Let’s dive into journaling! Our goal here is to explore the thoughts, feelings, and body sensations that come up with this anxiety. If you feel anxiety about multiple things, pick one, and ideally pick something that feels like a mild anxiety to practice with so that it isn’t overwhelming.
I like to start by writing an acknowledgement- something like “Hi anxiety. I see you trying to protect me and I’m here to listen.” Feel free to write anything that comes to mind. If it feels silly, that’s ok. You don’t have to keep it or show it to anyone.
Next, write down the thoughts. Whatever it is you’re ruminating on. It’s fine if you know logically that it isn’t true or if it sounds ridiculous to say it out loud. The goal isn’t to make sense here, the goal is to get that wild thought out of your head and down onto paper. You can write “I know this doesn’t make sense but…” if it helps you write out the most outlandish stuff rattling around in your brain.
After you’ve got the thoughts out, move into the emotions. When you let your mind run, writing down all the thoughts, what did you feel? Or what would future you feel if this came true? Anger? Sadness? Fear? Something else? You can look at this feelings list if you’re having a hard time finding words. It’s ok to guess if you’re not sure.
Now move into the body. What are the sensations? This part is hard for some people, so go easy on yourself. Try to come up with at least 3 sensations. The body sensations list can give you ideas. You’re going to write both a sensation word and a body part- “I feel icy in my feet” for example. If you really can’t feel anything, write that down. It’s information. Then pick a body part that feels pretty safe- maybe your left pinky finger- and see if you can match a sensation word from the list to that body part.

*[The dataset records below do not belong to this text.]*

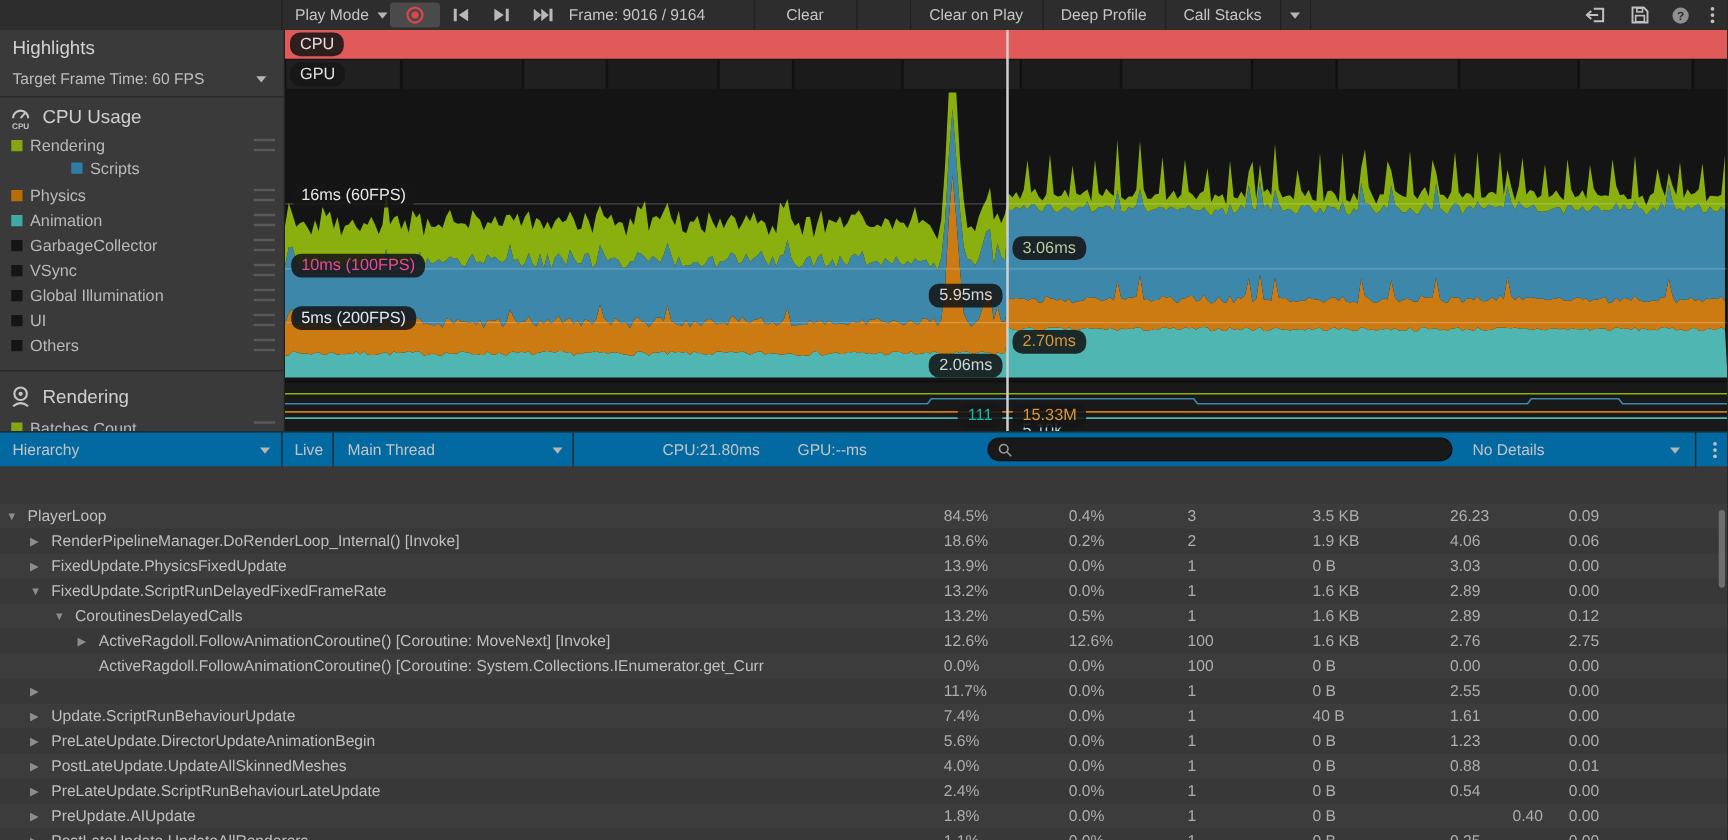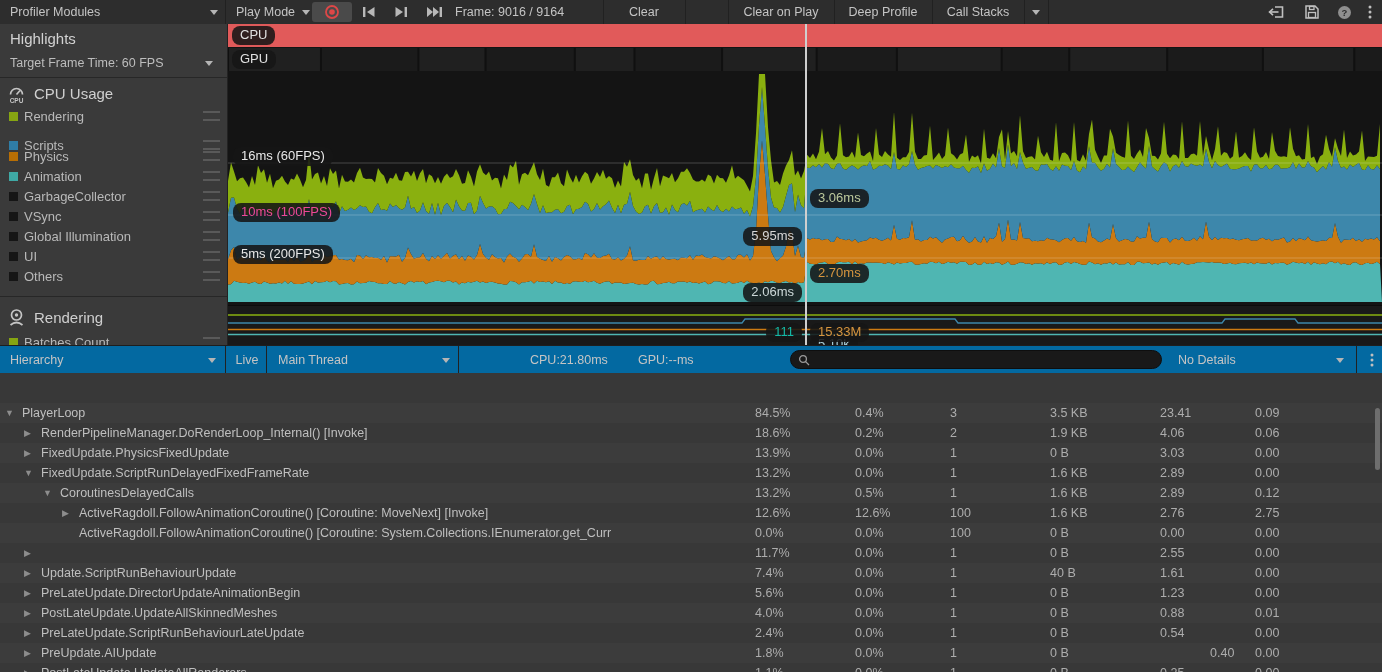"Profiler Modules" div.titem { html: <div> <span>Profiler Modules</span> <span></span> </div> -> none }
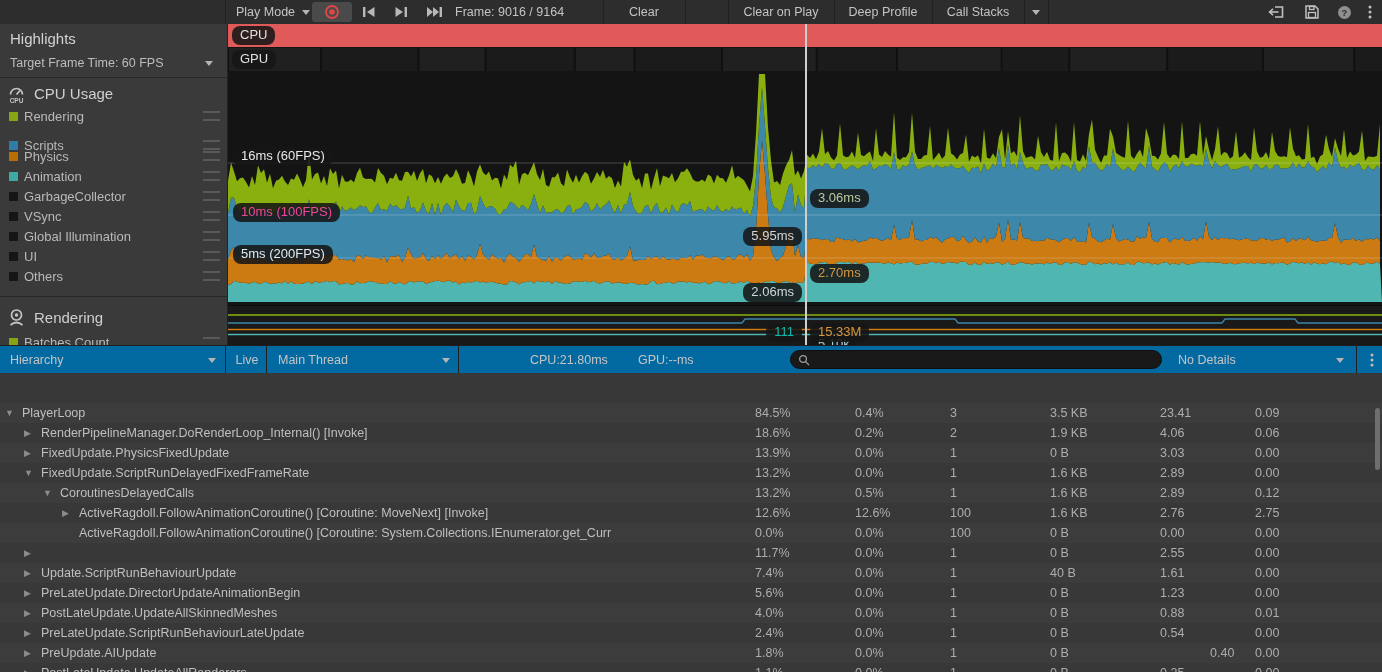"Scripts" div.leg-item { padding-left: none -> 48px; top: 111px -> 100px }
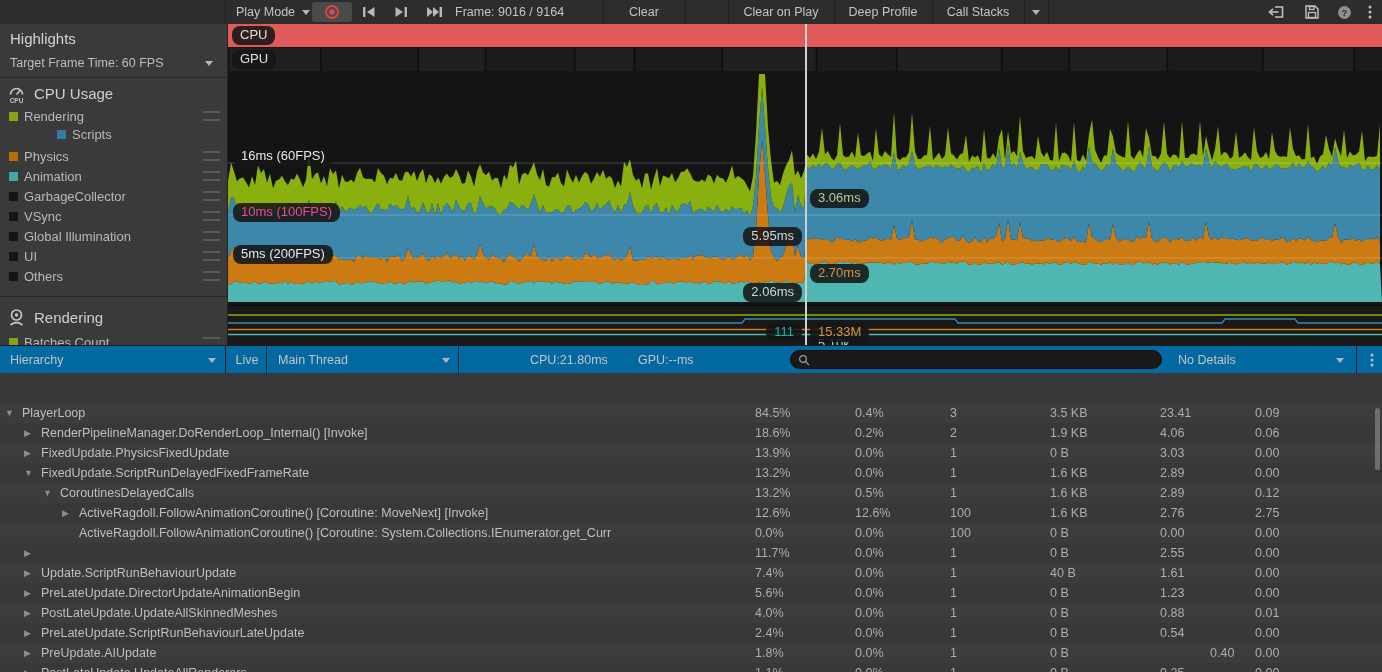"23.41" span.cell { text: 23.41 -> 26.23 }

Just now when I tried it, I felt buzzing in my left pinky finger. There’s no right or wrong answers.
Lastly, write down the questions “Does my body want to move”, “What do I need right now”, and “What is this anxiety telling me?” It’s ok if you don’t have answers right away. Start with the first question. Maybe your body wants to run, or dance, or shake, or wiggle your fingers and toes. Let it move. After the movement feels complete, move onto the next question. If you don’t know what you need, write that down, and hold the question as you go on with your day. If you have an idea but it seems like the need is too big and impossible, write it down anyway. If you have a “I don’t know, maybe I need…” write that down. If it’s possible, work on meeting whatever needs come to mind, moving in the direction of meeting them, or acknowledging how big the need is and how unfair it is to not get it met right now. Then write down anything you notice about what the anxiety is telling you. It might be things about a relationship, about your childhood, your habits and patterns, your values and what is important to you, or about what you need.
I wish I could tell you that this would make your anxiety evaporate, but it probably won’t. With practice, it will make it easier to sit with anxiety compassionately, and bring curiosity to your experience. It’ll help you uncover parts of yourself that deserve to be seen and nurtured. You’ll see things that you can shift, things that you need, and places where you get stuck. All of that doesn’t make anxiety more fun (and unfortunately for me, it isn’t making the election happen faster or feel less ever present) but it does start to shift the relationship with anxiety and with the most tender parts of ourselves, and that’s a journey worth taking.